▸ **Exercise brief**
Could you return all of the entries word for word, minus any pictures?

▸ **Input for this task**
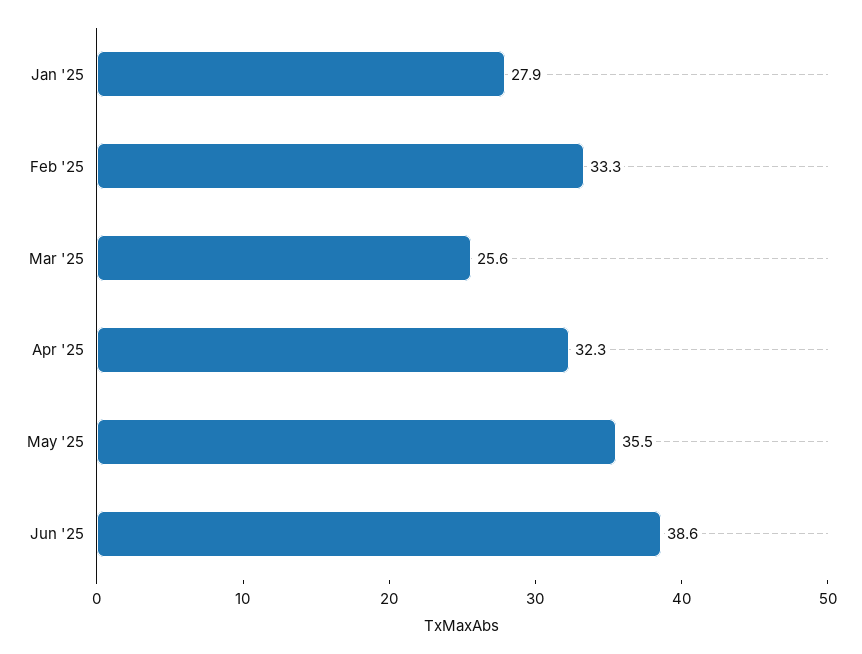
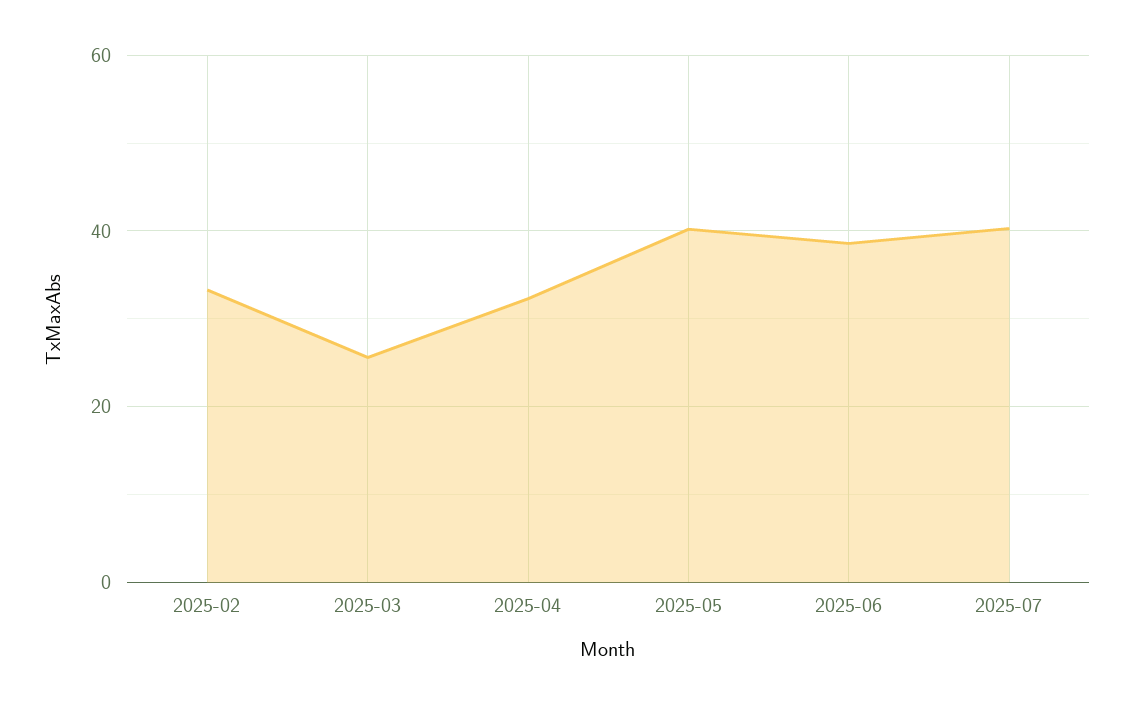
Jan '25: 27.9 -> none
May '25: 35.5 -> 40
2025-07: none -> 40

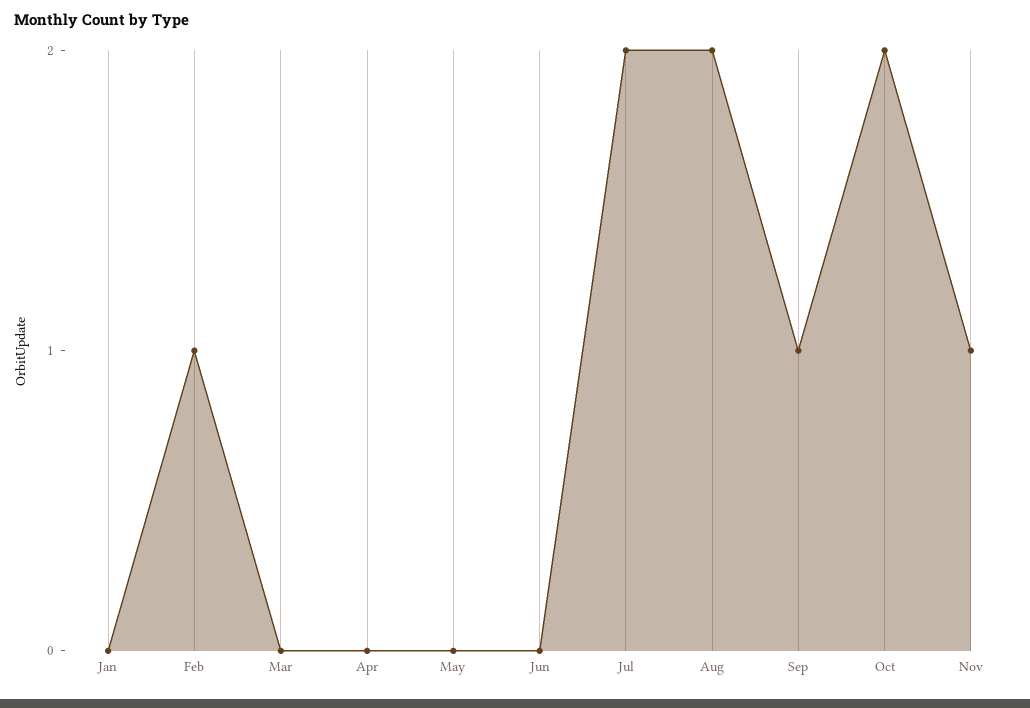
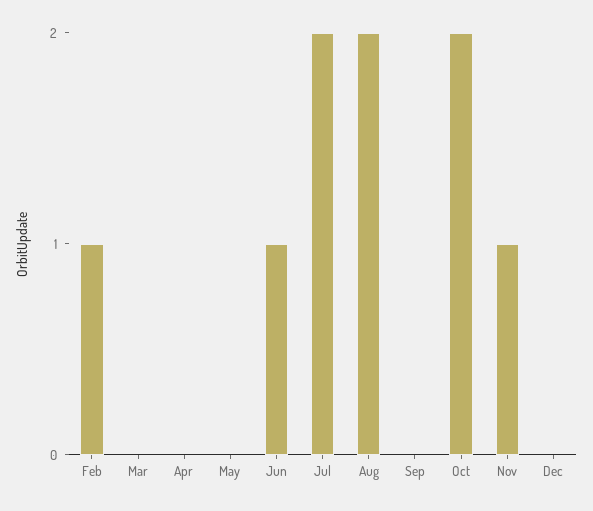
Jan: 0 -> none
Jun: 0 -> 1
Sep: 1 -> 0
Dec: none -> 0

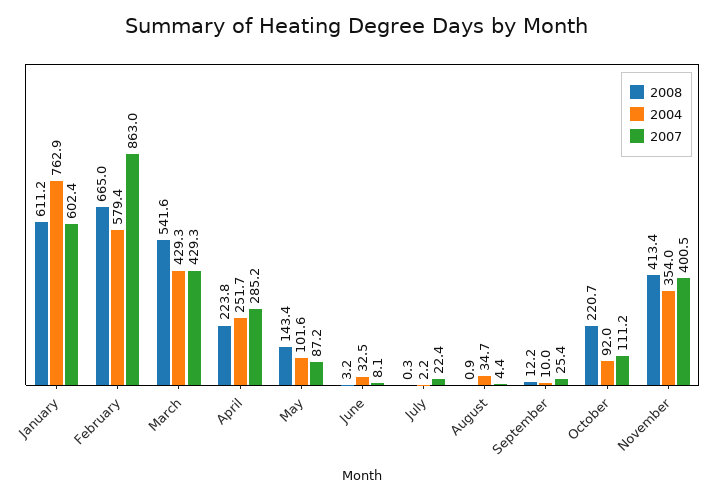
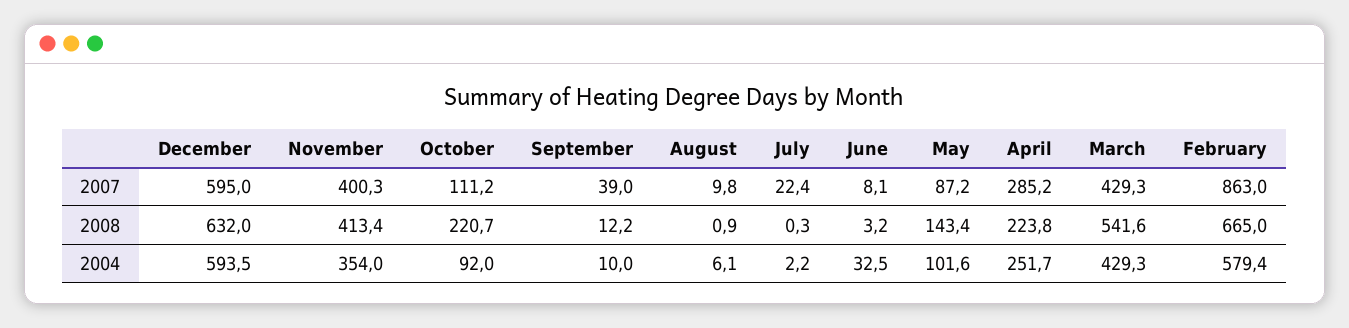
2008, January: 611.2 -> none
2004, January: 762.9 -> none
2007, January: 602.4 -> none
2004, August: 34.7 -> 6.1
2007, August: 4.4 -> 9.8
2007, September: 25.4 -> 39
2007, November: 400.5 -> 400.3
2007, December: none -> 595
2008, December: none -> 632
2004, December: none -> 593.5

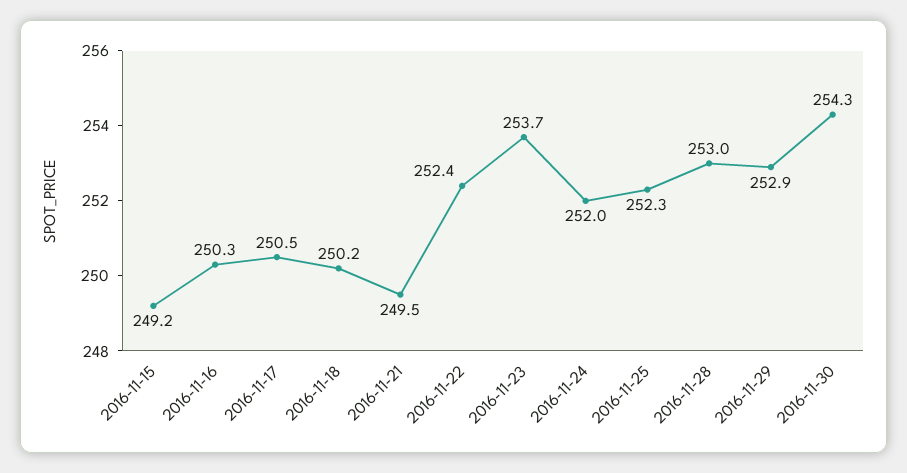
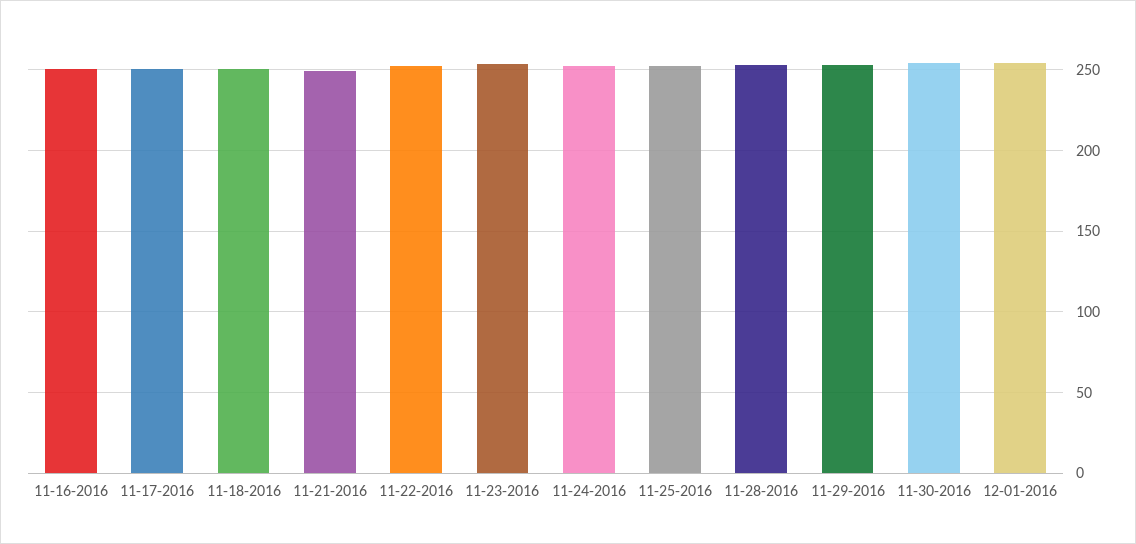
2016-11-15: 249.2 -> none
12-01-2016: none -> 255

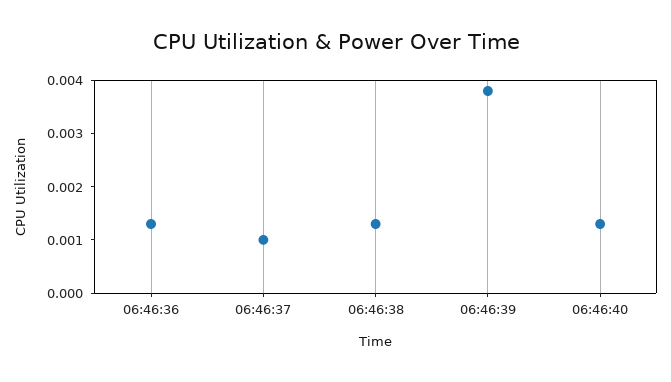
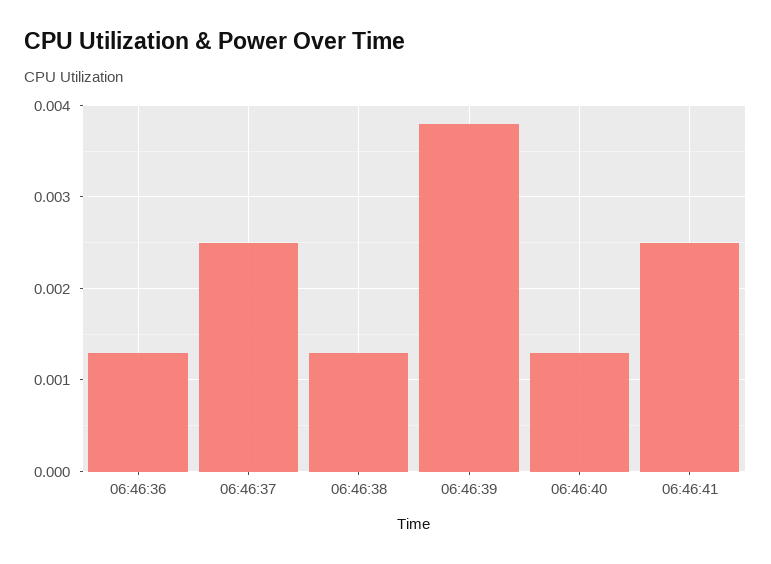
06:46:37: 0.001 -> 0.0025
06:46:41: none -> 0.0025

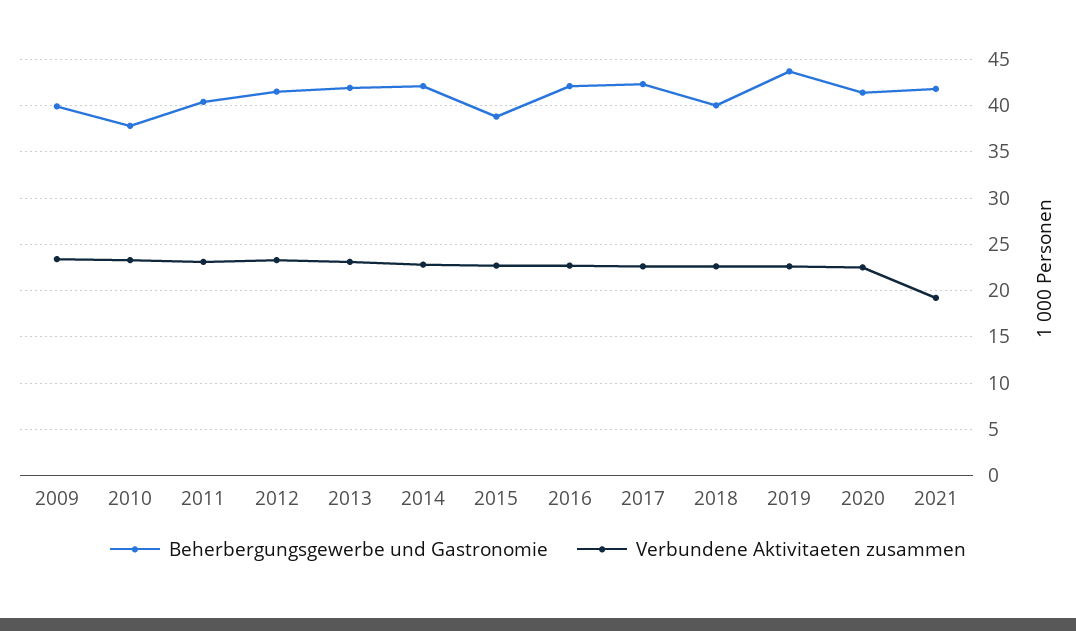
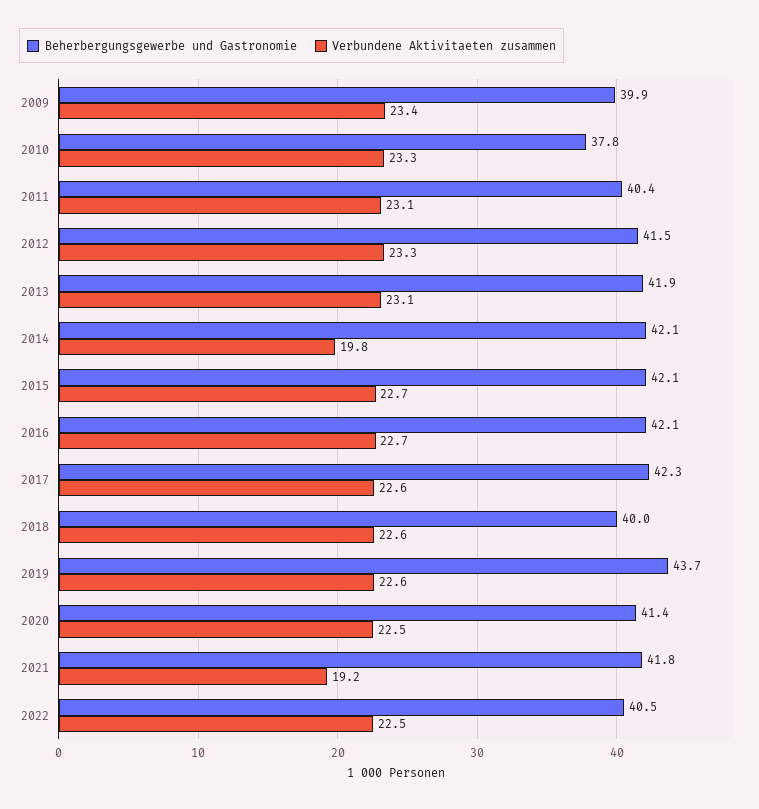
Verbundene Aktivitaeten zusammen, 2014: 23 -> 19.8
Beherbergungsgewerbe und Gastronomie, 2015: 39 -> 42.1
Beherbergungsgewerbe und Gastronomie, 2022: none -> 40.5
Verbundene Aktivitaeten zusammen, 2022: none -> 22.5

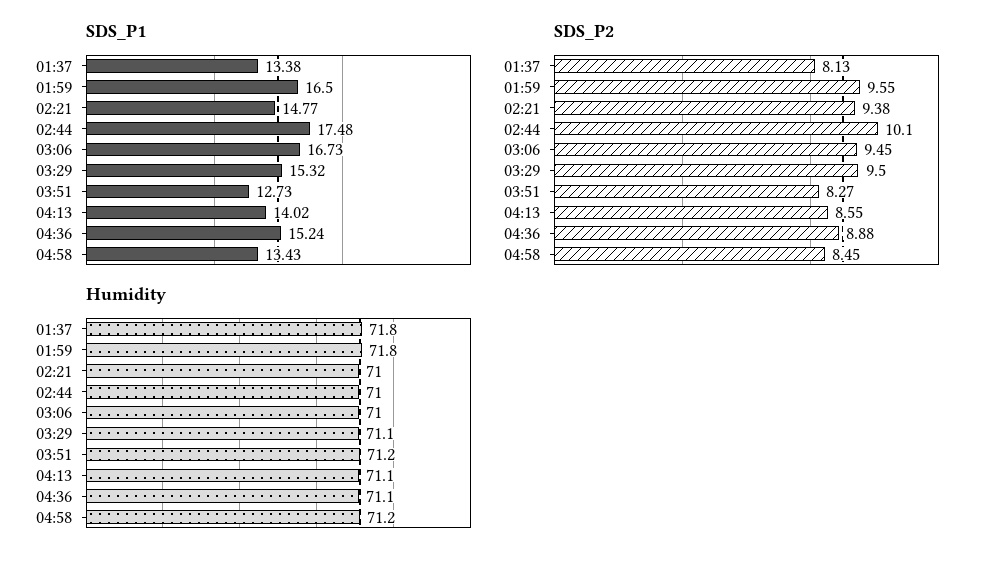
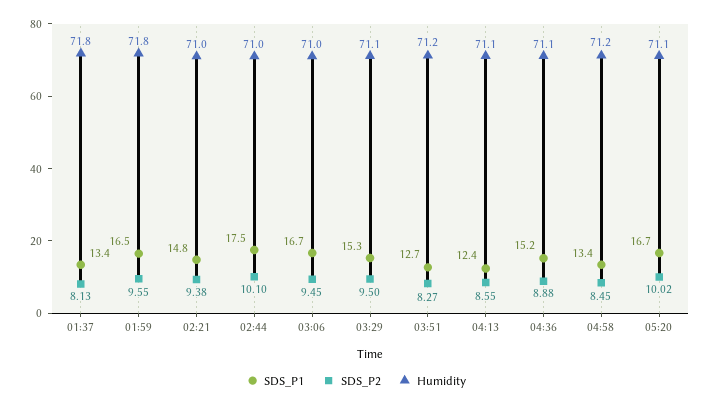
SDS_P1, 04:13: 14.02 -> 12.4
SDS_P1, 05:20: none -> 16.7
SDS_P2, 05:20: none -> 10.02
Humidity, 05:20: none -> 71.1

▸ **Solution to this exercise**
Jan '25: 27.9 -> none
May '25: 35.5 -> 40
2025-07: none -> 40

Jan: 0 -> none
Jun: 0 -> 1
Sep: 1 -> 0
Dec: none -> 0

2008, January: 611.2 -> none
2004, January: 762.9 -> none
2007, January: 602.4 -> none
2004, August: 34.7 -> 6.1
2007, August: 4.4 -> 9.8
2007, September: 25.4 -> 39
2007, November: 400.5 -> 400.3
2007, December: none -> 595
2008, December: none -> 632
2004, December: none -> 593.5

2016-11-15: 249.2 -> none
12-01-2016: none -> 255

06:46:37: 0.001 -> 0.0025
06:46:41: none -> 0.0025

Verbundene Aktivitaeten zusammen, 2014: 23 -> 19.8
Beherbergungsgewerbe und Gastronomie, 2015: 39 -> 42.1
Beherbergungsgewerbe und Gastronomie, 2022: none -> 40.5
Verbundene Aktivitaeten zusammen, 2022: none -> 22.5

SDS_P1, 04:13: 14.02 -> 12.4
SDS_P1, 05:20: none -> 16.7
SDS_P2, 05:20: none -> 10.02
Humidity, 05:20: none -> 71.1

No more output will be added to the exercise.